That leaves us with the three native AF options. I would not buy the 17/2.8 unless size is a critical priority, or you know that you’re going to be shooting only static objects stopped down; otherwise the slow AF speed will drive you crazy. The Panasonic 20/1.7 is in a similar boat; it’s faster to focus than the 17/2.8 and optically better, but nowhere near as fast as the 17/1.8. The 20/1.7 and 17/1.8 deliver similar resolution in the center, but they render quite differently – the 20/1.7 is punchier but has slightly lower microcontrast; the 17/1.8 has lower macrocontrast but better reproduction of fine detail structures – i.e. better microcontrast. In the corners, the 20/1.7 is the highest-resolving of the three, but shows strong purple fringing on top of CA which is absent from the other lenses. Interestingly, one thing I noticed with all three lenses was that corner performance was not really consistent – i.e. there were some minor tolerance-related astigmatism effects in play.

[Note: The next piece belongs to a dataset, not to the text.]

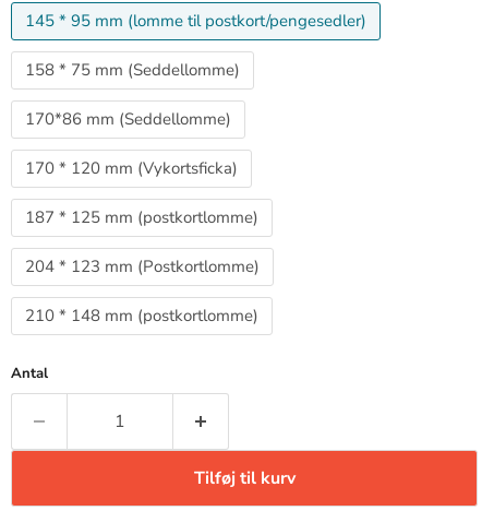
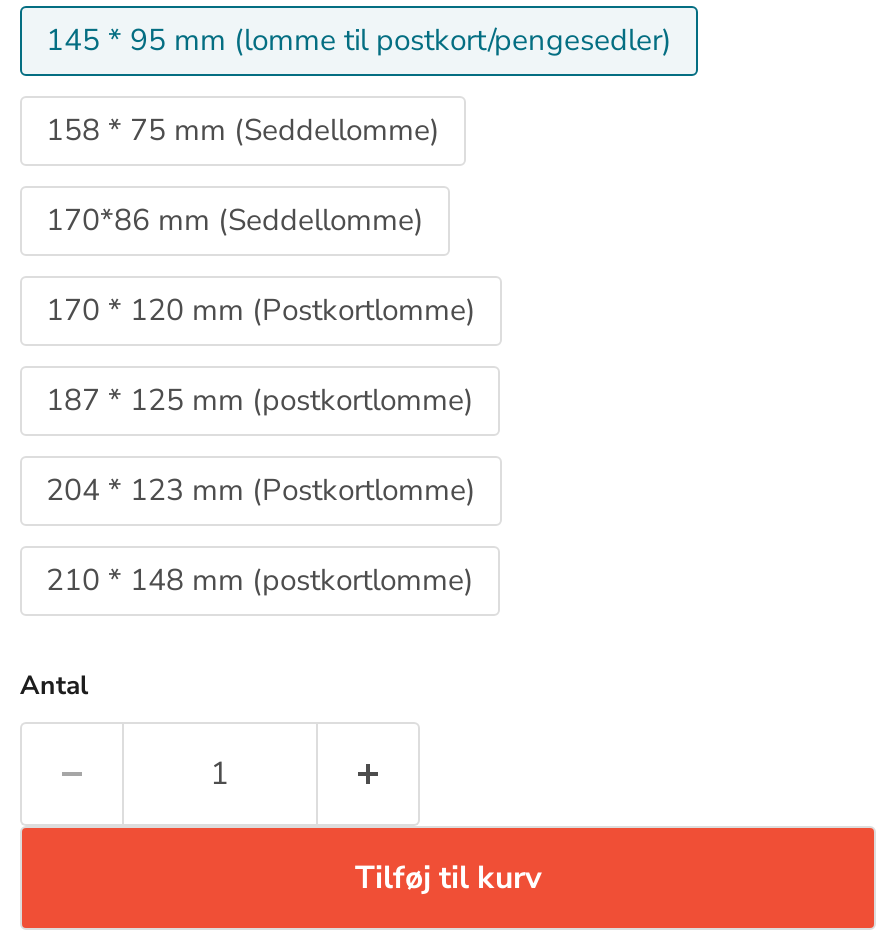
[25,157,238,179] 170 * 120 mm (Vykortsficka) -> [46,290,476,330] 170 * 120 mm (Postkortlomme)

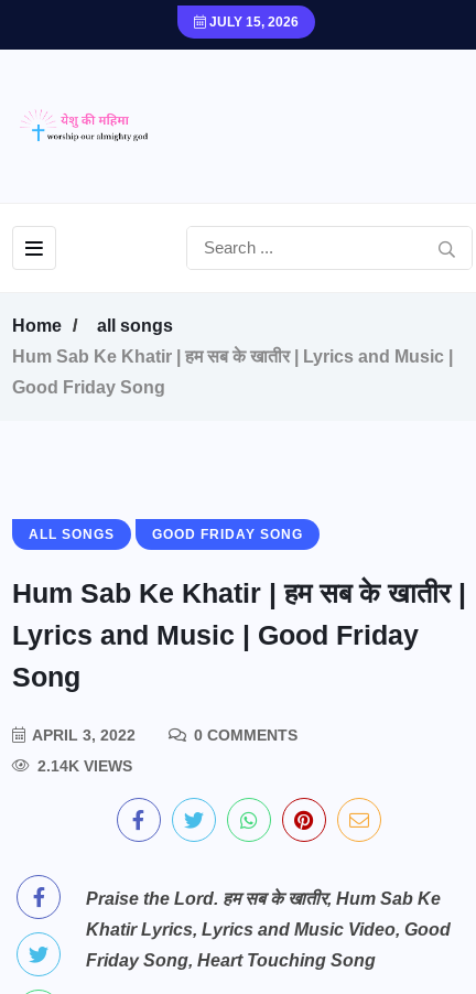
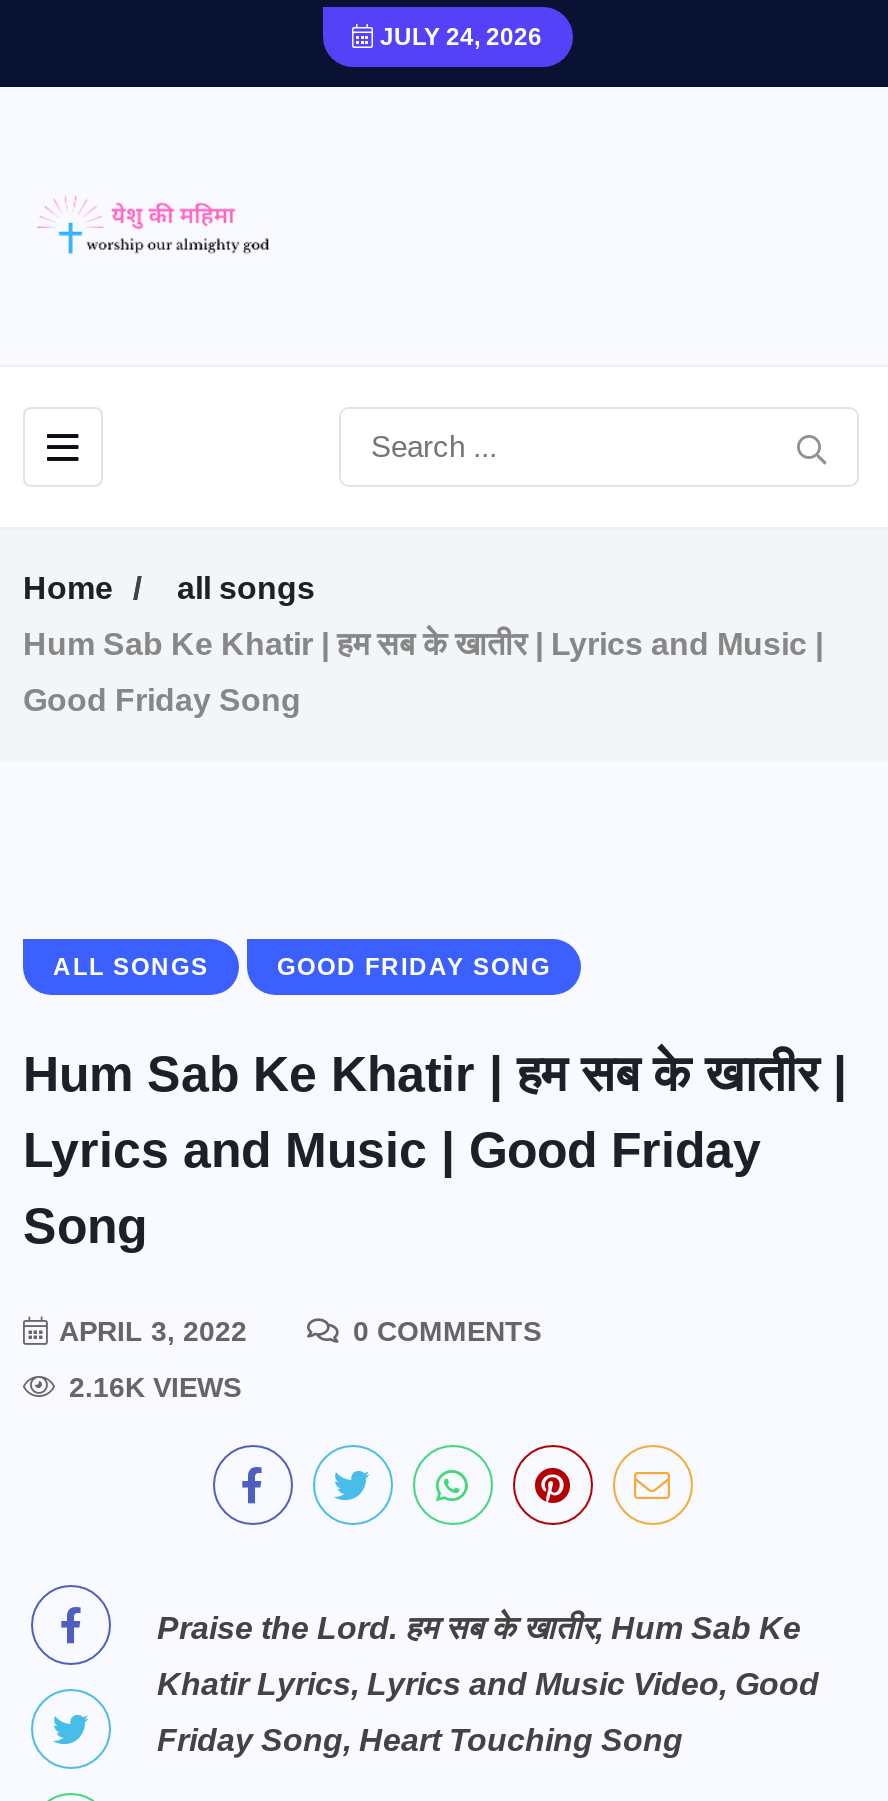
[205,14,298,30] JULY 15, 2026 -> [374,23,542,51] JULY 24, 2026
[33,757,132,775] 2.14K VIEWS -> [61,1371,241,1403] 2.16K VIEWS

All three lenses still suffer from longitudinal CA and spherochromatism, though. Ultimately, I think your choice will boil down to three things: price (the lens is to be around US$500 when it becomes available in December), whether you prefer the 40mm FOV, or 35mm; and how critical is focusing speed? If you shoot a lot of street or documentary work, then the ability to stop down and scale focus can be an extremely valuable asset. Overall verdict: recommended. MT

Thank you to Olympus Malaysia for supplying the lens review sample.

The Olympus 17/1.8 is available here from B&H

____________

Visit our Teaching Store to up your photographic game – including Photoshop Workflow DVDs and customized Email School of Photography; or go mobile with the Photography Compendium for iPad. You can also get your gear from B&H and Amazon. Prices are the same as normal, however a small portion of your purchase value is referred back to me. Thanks!

Don’t forget to like us on Facebook and join the reader Flickr group!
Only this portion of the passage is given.